Reviewed by Kelli Allen

 

In the introduction to Rich Ferguson’s debut poetry collection, 8th & Agony, Bob Holman writes that “the words come at you like it’s just a conversation among folks, but then it’s like he’s talking thunder.” Yes, thunder, but also the smoothness of a barely recognizable wind, and the sensual wet of steady rain, and the oppressive need of dry dessert heat to occupy every space, every particle of the air. Ferguson’s poems are like that—they are organic, alive, part of an atmosphere we all live within, but seldom take the time to discuss and dissect. His words are for us and –of- us, becoming at once a celebration of the breathing body and also a communion with the words we give to each other—this gift of language from one group of folks to another, from the poet to waiting listener.

It is difficult not to image a shade of Whitman in this collection, which is broken into three sections: Origins & Sin, Journey & Suffering, and Destiny & Enlightenment. Ferguson invokes the desire to be seen as physical presence, to share his personal experience of his relationship to the objects in the shaky, temporal world and then offer explanation and explication for why his own impressions are vital, important. His voice does not allow us to look away from the damaged buildings lining a street, or the damaged women and men swimming through one stage of living into another. There is much of The Hero’s Journey sketched-out in these sections. We can imagine Jung’s bright mandala circling its elephants, horses, bows, princes, maidens, arrows, and gold as we read through these poems.  Ferguson begins his own quest with “Where I Come From.” In this poem he offers us this notion of beginning, of birth, both ugly and visceral, and reverent with quirky abstractions:

I come from Are you sure we should be doing this?

From the Grim Reaper’s belly button lint,
………babbling Scrabble pieces, and an abracadabra thesis.
I come from the vibration of bells;
………bells singing down into
………the places deep inside us,
places deep inside us that say…

Every moment is a breath / Every breath is a word /
Every word is love / Every love is now /
Every now is everything…
 
I come from hummingbird beer burps,
………..from evening’s first song in a cricket church.

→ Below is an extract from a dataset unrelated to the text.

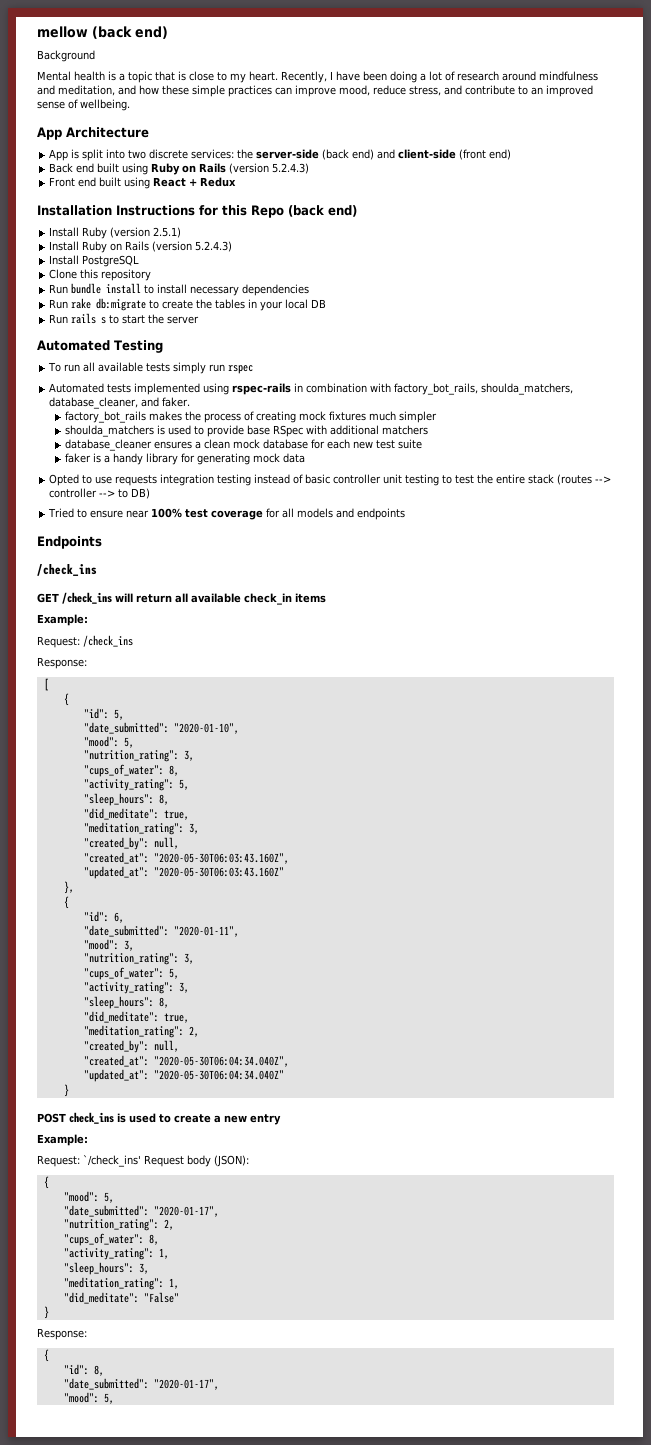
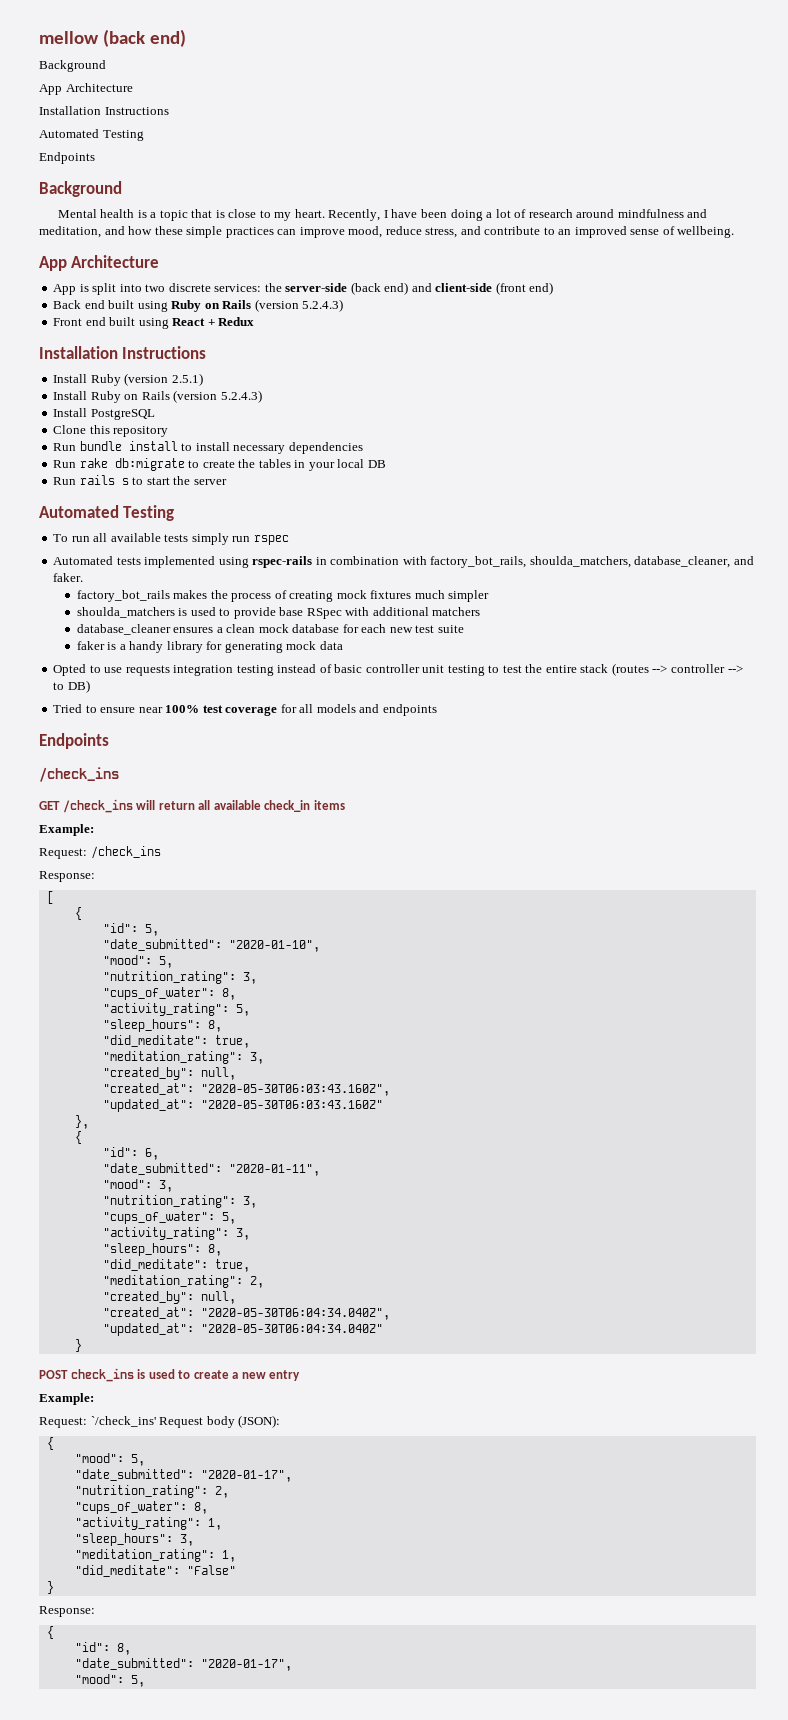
(95, 56) none -> [39,83,133,95] [39,106,169,115] [39,129,144,141] [39,152,95,164] [39,181,122,197] // App Architecture // Installation Instructions // Automated Testing // Endpoints // Background
[199,205,357,218] for this Repo (back end) -> (207, 352) none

The physical body is present in all of the poems in this electric collection. We are given moments of the body’s first pleasures, its anguish, its unpleasant realities, and its closeness to mortality. Ferguson wants us to remember that we are skeletal, and that our own journeys give us flesh. He tells us this while always remembering where the structure begins, as in “Bones:” “Sometimes I feel like I’m filled with bones—/Bird bones/Lullaby bones/bones sung heartbroken and moaning through some/Hangover Radio bones/Dust bones/Shadow bones/Alone bones.” There is Ginsberg in this poem, and some very early Ferlinghetti, and we are treated to Ferguson’s interpretation of the Beat vibe, the roll and swish of the hip as we bounce from short line to short line.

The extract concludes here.